Infections are as inevitable as death and taxes. You spend your first years catching colds, influenza and strep throat. You sniffle, scratch, cough, vomit, ache, sweat and shiver. Your immune system remembers the microbes it has encountered and protects you the next go around. At the other end of life, your immune system wearies from years of fighting. In that great expanse of active, productive life in between, you still get colds and flus and “stomach bugs.” You may wonder why you are sick more or less often than your partner, co-workers and neighbors. You may wonder why one person hacking on the airplane successfully sickens the passenger to his right but not the one to his left. The answer is that not all immune systems function alike. A number of factors affect immune system health. Some you can’t control: The very young and the very old are vulnerable. Surgery and wounds give microbes a chance to sneak into the inner sanctum. Other risks include chronic disease, poverty, stress, living with lots of other people (dormitories, low-income housing), and drinking tap water (with its local microbes) in many foreign countries. Fortunately, there are ways you can strengthen your immune system.
1: Eat Like Peter Rabbit. Malnutrition impairs immune function. French fries, soft drinks and bourbon don’t build strong white blood cells either.

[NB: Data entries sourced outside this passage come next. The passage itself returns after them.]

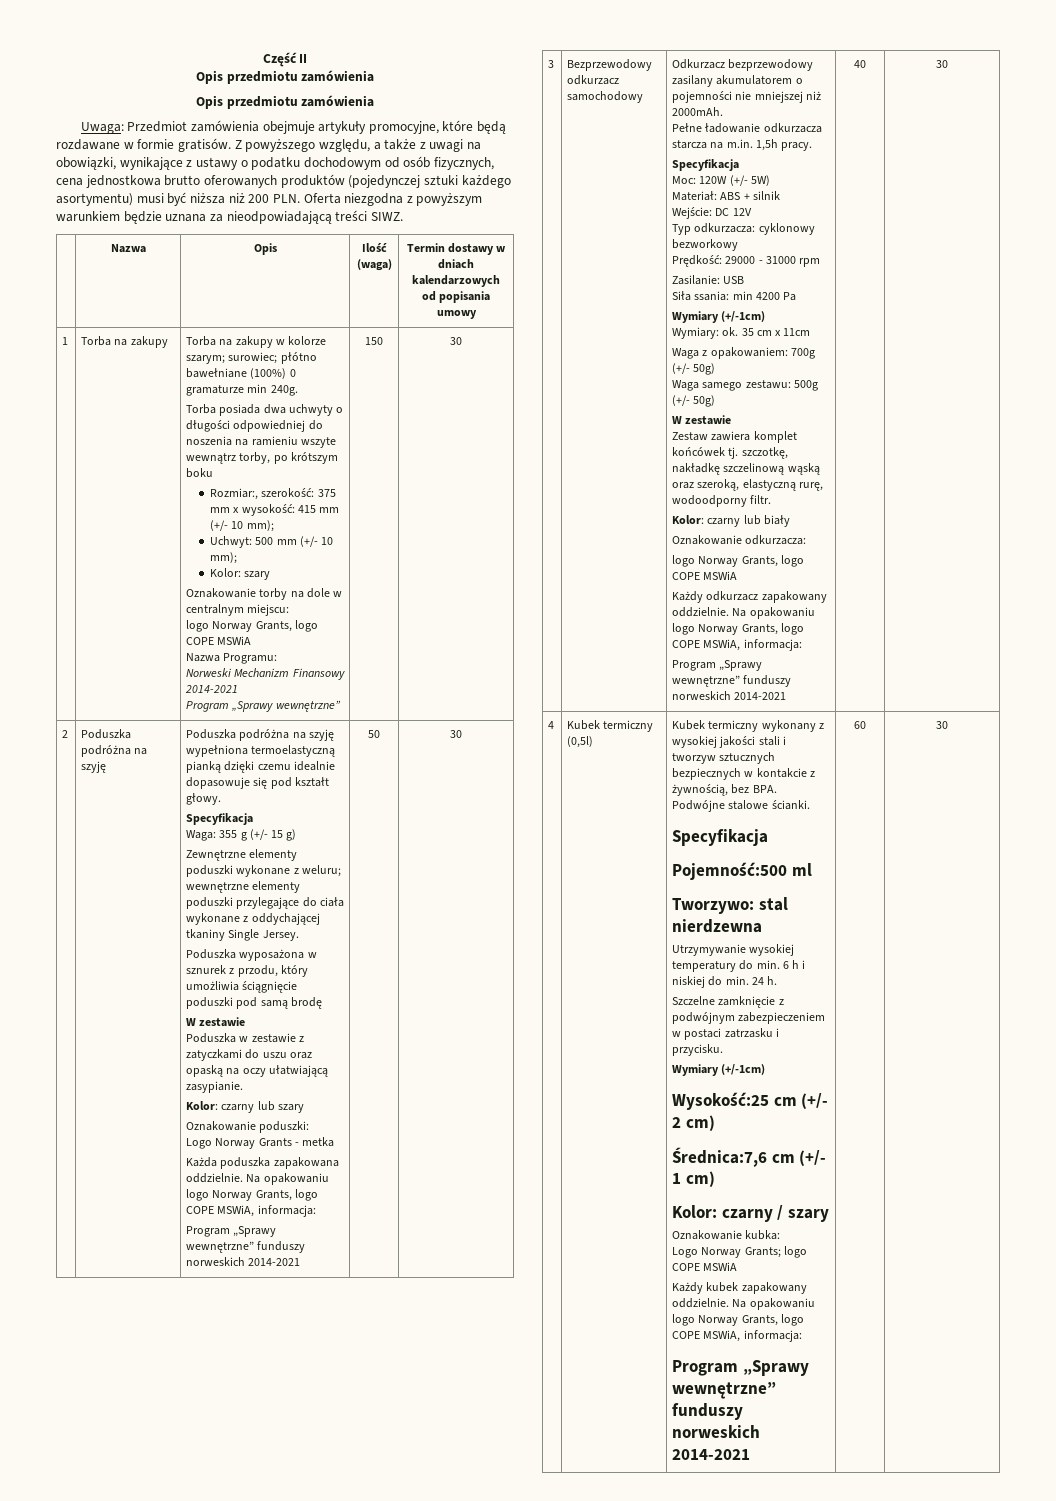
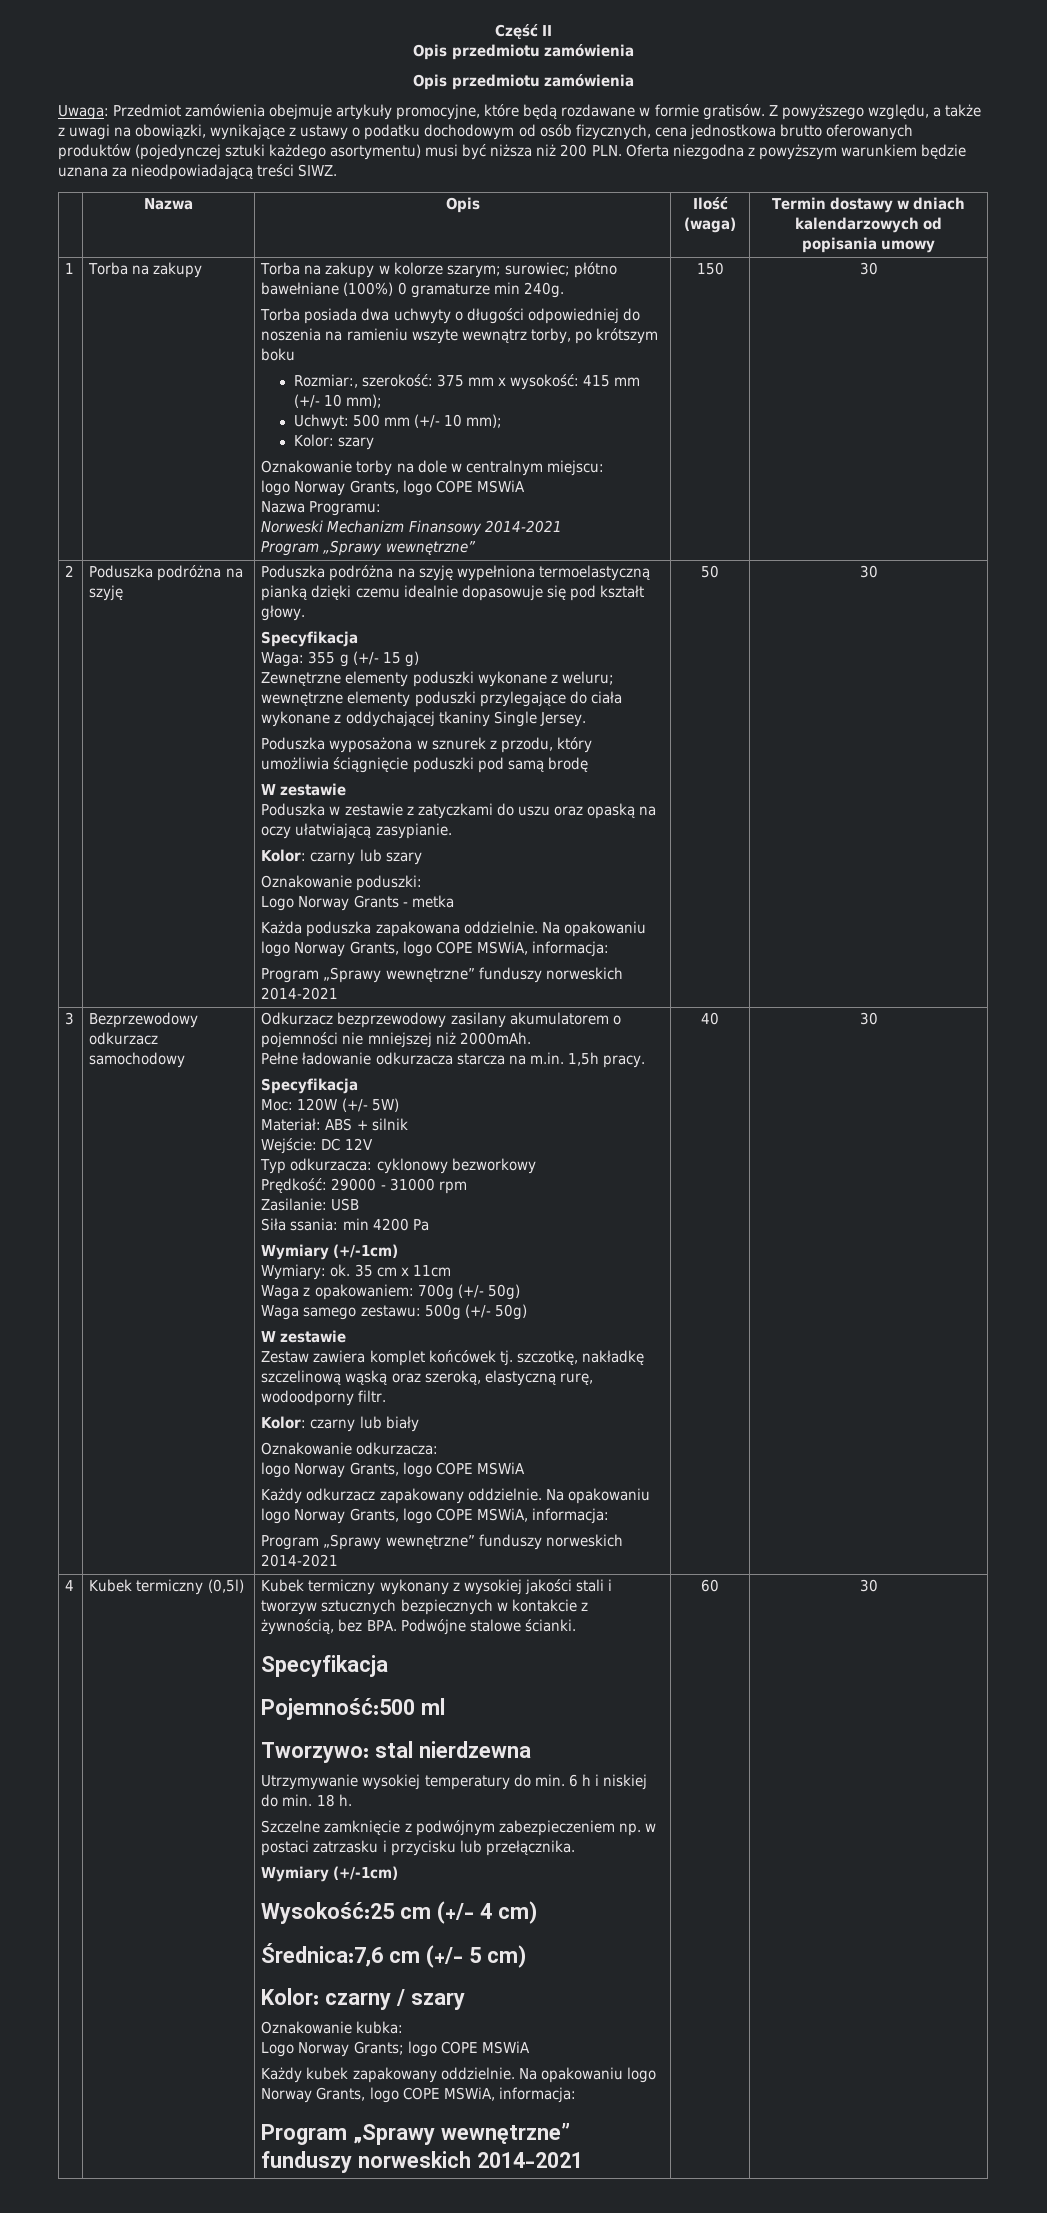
- Utrzymywanie wysokiej temperatury do min. 6 h i niskiej do min. 24 h.
+ Utrzymywanie wysokiej temperatury do min. 6 h i niskiej do min. 18 h.
- Szczelne zamknięcie z podwójnym zabezpieczeniem w postaci zatrzasku i przycisku.
+ Szczelne zamknięcie z podwójnym zabezpieczeniem np. w postaci zatrzasku i przycisku lub przełącznika.
- Wysokość:25 cm (+/- 2 cm)
+ Wysokość:25 cm (+/- 4 cm)
- Średnica:7,6 cm (+/- 1 cm)
+ Średnica:7,6 cm (+/- 5 cm)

No, it’s those virtuous, self-righteous diets high in fruits, vegetables and nuts that promote immune health, presumably because they’re rich in nutrients the immune system requires. Adequate protein intake is also important; the source can be plant or animal.
Medicinal mushrooms such as shiitake, maitake and reishi contain beta-glucans (complex carbohydrates) that enhance immune activity against infections and cancer and reduce allergies (cases of inappropriate immune system activity). While studies have focused on purified mushroom extracts, fresh shiitake and maitake (also called “hen of the woods”) mushrooms are delicious sautéed in a little olive oil.
One substance to avoid is simple sugar. Brigitte Mars, herbalist and author of The Desktop Guide to Herbal Medicines, notes that sugary foods and juices impair immune function; research bears her out.
If you’re a new mother, breast milk provides essential nutrients and immune system components to your developing child. Compared with formula-fed babies, those nourished at the breast have fewer serious infections.
2: Stress Less. When you’re stressed, your adrenal glands churn out epinephrine (aka, adrenaline) and cortisol. While acute stress pumps up the immune system, grinding long-term duress taxes it. For instance, psychological stress raises the risk for the common cold and other viruses. Less often, chronic stress can promote a hyper-reactive immune system and aggravate conditions such as allergies, asthma and autoimmune disease.